DESCRIPTION OF THE TASK: Please give, exactly as they appear below, the line with "Nureh | Linen Jacquard | SP-194: 4" and every line after it through the final one, and nothing else.

SOURCE MATERIAL:
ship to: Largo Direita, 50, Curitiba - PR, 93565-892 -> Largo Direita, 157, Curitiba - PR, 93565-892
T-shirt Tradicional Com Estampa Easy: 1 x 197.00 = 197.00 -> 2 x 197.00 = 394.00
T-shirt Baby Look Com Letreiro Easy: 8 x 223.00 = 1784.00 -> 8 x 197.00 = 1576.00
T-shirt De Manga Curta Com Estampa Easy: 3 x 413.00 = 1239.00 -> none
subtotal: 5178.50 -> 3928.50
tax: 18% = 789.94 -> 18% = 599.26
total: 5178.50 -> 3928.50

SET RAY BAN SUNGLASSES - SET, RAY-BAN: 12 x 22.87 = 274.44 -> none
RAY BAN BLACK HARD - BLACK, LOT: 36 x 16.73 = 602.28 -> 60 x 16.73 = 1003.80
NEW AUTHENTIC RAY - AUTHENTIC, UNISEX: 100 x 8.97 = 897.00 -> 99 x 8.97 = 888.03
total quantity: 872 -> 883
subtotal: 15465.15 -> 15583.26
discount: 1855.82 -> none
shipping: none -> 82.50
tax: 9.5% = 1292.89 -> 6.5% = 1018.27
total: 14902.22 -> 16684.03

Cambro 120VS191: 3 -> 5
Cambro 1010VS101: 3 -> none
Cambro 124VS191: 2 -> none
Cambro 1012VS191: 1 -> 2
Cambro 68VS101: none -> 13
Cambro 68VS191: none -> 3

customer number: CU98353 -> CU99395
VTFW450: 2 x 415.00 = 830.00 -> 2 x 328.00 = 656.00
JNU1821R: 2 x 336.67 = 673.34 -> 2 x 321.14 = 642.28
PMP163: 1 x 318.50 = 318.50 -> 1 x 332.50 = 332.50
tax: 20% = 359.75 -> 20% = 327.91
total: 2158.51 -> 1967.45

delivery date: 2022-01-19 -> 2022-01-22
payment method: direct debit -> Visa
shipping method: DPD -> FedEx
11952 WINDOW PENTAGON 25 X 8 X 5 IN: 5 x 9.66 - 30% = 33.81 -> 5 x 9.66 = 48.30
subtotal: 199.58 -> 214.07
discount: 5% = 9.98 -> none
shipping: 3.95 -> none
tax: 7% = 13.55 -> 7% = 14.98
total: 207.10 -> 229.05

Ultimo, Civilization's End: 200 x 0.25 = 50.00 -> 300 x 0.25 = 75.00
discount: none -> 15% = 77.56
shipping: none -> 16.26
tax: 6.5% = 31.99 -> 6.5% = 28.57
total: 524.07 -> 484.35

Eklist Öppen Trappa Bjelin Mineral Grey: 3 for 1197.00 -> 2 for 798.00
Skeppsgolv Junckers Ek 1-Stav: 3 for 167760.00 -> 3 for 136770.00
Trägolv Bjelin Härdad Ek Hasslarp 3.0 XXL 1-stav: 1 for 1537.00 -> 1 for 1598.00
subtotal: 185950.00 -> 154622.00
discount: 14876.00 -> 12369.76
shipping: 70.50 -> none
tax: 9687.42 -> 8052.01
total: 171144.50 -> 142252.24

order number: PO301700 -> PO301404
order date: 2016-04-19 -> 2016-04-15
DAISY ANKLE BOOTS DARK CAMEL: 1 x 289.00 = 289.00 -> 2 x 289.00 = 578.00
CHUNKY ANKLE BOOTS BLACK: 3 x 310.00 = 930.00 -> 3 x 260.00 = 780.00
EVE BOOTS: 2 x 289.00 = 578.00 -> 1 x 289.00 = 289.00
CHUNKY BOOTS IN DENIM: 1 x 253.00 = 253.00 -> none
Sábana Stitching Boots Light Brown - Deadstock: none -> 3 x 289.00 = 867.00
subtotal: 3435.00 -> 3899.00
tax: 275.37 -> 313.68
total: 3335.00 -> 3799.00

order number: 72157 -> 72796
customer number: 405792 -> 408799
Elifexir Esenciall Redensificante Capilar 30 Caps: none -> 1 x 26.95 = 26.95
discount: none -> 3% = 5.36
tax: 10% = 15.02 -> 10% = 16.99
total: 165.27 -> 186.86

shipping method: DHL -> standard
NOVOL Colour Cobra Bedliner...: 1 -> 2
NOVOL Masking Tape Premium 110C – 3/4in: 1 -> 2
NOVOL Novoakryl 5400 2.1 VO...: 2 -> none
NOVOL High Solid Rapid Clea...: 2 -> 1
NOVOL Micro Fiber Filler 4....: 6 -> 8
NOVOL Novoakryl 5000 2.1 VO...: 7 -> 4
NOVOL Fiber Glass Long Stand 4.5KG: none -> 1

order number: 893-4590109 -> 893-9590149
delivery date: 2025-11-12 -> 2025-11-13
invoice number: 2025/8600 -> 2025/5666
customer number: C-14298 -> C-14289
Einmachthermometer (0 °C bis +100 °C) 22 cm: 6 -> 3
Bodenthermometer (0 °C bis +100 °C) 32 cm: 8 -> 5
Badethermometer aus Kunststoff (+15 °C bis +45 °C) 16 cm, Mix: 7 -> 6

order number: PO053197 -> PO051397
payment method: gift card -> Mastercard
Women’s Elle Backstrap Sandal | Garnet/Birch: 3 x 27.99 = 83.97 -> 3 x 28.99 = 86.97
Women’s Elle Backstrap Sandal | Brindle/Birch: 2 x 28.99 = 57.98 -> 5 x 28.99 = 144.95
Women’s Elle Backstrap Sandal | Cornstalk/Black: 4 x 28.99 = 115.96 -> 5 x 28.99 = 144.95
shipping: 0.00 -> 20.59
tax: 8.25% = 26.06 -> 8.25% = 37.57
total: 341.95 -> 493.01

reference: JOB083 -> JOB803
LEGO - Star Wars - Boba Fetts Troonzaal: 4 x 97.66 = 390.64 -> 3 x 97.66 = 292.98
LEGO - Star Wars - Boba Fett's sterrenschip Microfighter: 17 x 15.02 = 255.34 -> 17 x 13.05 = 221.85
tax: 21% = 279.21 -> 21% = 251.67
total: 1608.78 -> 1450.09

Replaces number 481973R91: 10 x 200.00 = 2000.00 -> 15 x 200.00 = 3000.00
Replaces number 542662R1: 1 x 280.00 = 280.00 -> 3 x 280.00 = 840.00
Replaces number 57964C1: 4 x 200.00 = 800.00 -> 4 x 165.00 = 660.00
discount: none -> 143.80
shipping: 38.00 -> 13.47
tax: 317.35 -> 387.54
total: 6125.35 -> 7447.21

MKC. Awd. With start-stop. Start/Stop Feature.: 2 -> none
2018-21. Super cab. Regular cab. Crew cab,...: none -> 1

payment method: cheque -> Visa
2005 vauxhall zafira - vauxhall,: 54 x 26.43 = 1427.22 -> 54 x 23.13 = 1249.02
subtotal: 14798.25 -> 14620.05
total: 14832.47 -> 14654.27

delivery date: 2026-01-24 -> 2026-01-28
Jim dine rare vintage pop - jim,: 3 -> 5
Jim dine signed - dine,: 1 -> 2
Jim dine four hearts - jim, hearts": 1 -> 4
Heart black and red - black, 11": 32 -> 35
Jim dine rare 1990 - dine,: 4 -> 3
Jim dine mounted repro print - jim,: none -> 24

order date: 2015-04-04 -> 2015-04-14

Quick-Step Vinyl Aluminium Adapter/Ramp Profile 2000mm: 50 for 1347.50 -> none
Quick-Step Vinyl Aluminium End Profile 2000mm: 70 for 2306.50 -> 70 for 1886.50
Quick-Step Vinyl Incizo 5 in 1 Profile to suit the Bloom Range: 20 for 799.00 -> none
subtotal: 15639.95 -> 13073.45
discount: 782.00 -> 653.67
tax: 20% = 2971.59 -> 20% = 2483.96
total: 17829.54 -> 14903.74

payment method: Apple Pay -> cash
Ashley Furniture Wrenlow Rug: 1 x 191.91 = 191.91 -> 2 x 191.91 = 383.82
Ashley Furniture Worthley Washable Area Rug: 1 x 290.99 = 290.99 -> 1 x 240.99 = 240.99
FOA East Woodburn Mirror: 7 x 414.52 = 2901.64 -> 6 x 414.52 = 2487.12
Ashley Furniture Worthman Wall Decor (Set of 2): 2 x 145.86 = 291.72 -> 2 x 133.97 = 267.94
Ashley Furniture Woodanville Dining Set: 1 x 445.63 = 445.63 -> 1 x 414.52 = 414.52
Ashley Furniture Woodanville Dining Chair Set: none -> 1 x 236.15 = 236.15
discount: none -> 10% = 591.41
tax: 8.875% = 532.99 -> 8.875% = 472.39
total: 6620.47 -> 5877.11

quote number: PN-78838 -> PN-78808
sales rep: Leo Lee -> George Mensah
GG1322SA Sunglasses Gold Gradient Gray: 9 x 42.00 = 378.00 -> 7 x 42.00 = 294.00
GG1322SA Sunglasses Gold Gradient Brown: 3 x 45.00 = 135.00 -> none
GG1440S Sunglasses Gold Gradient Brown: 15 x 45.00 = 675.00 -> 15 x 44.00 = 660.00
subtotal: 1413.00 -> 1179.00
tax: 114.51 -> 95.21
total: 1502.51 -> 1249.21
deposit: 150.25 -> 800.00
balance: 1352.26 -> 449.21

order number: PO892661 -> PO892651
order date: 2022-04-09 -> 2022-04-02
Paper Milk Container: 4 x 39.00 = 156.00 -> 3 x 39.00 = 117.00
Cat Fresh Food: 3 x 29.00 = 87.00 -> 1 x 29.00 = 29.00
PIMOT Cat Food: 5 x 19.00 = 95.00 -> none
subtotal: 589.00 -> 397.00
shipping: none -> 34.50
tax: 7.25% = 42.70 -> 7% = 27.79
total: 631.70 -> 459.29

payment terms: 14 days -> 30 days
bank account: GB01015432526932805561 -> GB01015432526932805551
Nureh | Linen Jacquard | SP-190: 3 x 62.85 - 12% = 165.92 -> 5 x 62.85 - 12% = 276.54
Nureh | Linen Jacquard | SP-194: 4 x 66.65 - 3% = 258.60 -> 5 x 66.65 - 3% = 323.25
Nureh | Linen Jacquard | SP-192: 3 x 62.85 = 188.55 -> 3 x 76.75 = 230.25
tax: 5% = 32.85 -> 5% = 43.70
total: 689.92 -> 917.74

RESULT OF THIS EXERCISE:
Nureh | Linen Jacquard | SP-194: 4 x 66.65 - 3% = 258.60 -> 5 x 66.65 - 3% = 323.25
Nureh | Linen Jacquard | SP-192: 3 x 62.85 = 188.55 -> 3 x 76.75 = 230.25
tax: 5% = 32.85 -> 5% = 43.70
total: 689.92 -> 917.74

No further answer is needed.